Et tous ensemble, ceux-ci désignant l’Acropole, ceux-là Delphes, et d’autres le Métroôn :
— Est-ce l’Athénè-Gardienne ? — L’Apollôn ? — Est-ce l’une des treize pour Marathon ? — Est-ce la Kypris-Ourania ?
— Ni l’une, ni l’autre. La destinée de mon chef-d’œuvre est une bizarrerie : à peine fait, je l’ai brisé.
— Oh ! — Par Dzeus, quel désastre ! — Votre chef-d’œuvre ? brisé ! — Oï ! oïmoï ! une statue de Phidias ! — Et c’était la plus belle ! — Comment cela est-il arrivé ? — Quand ?…
— Cela est arrivé dans la soixante-treizième olympiade, sous l’archontat éponyme de Lykas, lorsque j’avais des cheveux, qu’ils étaient blonds et qu’ils bouclaient.

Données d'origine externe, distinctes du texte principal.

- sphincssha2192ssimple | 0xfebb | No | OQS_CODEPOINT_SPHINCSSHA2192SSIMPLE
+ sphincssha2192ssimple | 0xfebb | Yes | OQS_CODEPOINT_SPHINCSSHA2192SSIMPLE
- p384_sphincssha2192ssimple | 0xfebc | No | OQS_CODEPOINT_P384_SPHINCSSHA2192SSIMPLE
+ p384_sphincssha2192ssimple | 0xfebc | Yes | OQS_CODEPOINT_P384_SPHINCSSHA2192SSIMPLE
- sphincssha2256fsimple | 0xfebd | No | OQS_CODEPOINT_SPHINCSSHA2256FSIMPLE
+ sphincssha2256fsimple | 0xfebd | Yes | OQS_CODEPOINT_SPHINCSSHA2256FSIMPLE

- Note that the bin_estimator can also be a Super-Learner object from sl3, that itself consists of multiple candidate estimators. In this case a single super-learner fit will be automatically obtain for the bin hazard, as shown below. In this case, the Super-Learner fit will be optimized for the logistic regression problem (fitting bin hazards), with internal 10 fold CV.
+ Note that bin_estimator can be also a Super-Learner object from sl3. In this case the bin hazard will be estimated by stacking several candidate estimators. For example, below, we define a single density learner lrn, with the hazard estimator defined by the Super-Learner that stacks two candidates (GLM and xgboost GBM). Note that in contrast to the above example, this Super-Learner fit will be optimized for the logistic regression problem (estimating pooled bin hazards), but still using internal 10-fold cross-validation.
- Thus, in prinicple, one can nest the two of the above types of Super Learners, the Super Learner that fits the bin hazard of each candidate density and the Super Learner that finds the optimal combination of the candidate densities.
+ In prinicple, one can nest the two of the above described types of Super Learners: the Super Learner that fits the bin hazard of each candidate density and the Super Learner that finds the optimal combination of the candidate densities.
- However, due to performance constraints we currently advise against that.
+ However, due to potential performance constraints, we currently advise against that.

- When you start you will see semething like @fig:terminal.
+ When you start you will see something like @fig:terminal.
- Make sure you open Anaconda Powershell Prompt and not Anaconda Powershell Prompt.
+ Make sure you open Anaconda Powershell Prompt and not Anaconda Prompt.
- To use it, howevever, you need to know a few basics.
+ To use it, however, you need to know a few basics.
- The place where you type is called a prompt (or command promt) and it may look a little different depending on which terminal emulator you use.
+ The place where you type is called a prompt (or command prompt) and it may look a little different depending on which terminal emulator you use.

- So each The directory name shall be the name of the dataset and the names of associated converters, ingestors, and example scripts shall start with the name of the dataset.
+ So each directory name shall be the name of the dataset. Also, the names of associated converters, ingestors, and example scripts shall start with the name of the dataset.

Et cela s’est engagé par un clair de lune tellement semblable à celui-ci, qu’on pourrait se demander si ce n’est pas le même qui est revenu, à la manière d’un spectre, et si, là-bas, ce n’est pas l’ombre de ma jeunesse qui taille une statue sous des fantômes d’étoiles… Et demain, quand l’aurore, flambant derrière lui, transformera l’Hymette en volcan pacifique, elle répétera sans faute la matinée de printemps où l’histoire se dénoua.
« Je vais la dire.
« En cette année lykadienne, malgré le peu de temps écoulé depuis mon abjuration de la peinture, j’étais déjà réputé comme statuaire, et j’avais, dans la rue des Hermès, une petite maison de marbre blanc, avec une cour au milieu. C’est là, dans cet aïthrion, que je travaillais, — sous un voile de pourpre, — à la belle saison.
« Je vois encore ma chambre, la nuit de mai dont il s’agit. C’est une chambre blanche et nue ; sa fenêtre darde un rayon blafard qui se retire peu à peu sur le dallage, y chemine en tournant, de dalle en dalle, et semble mesurer sur un cadran lunaire les heures de mon insomnie.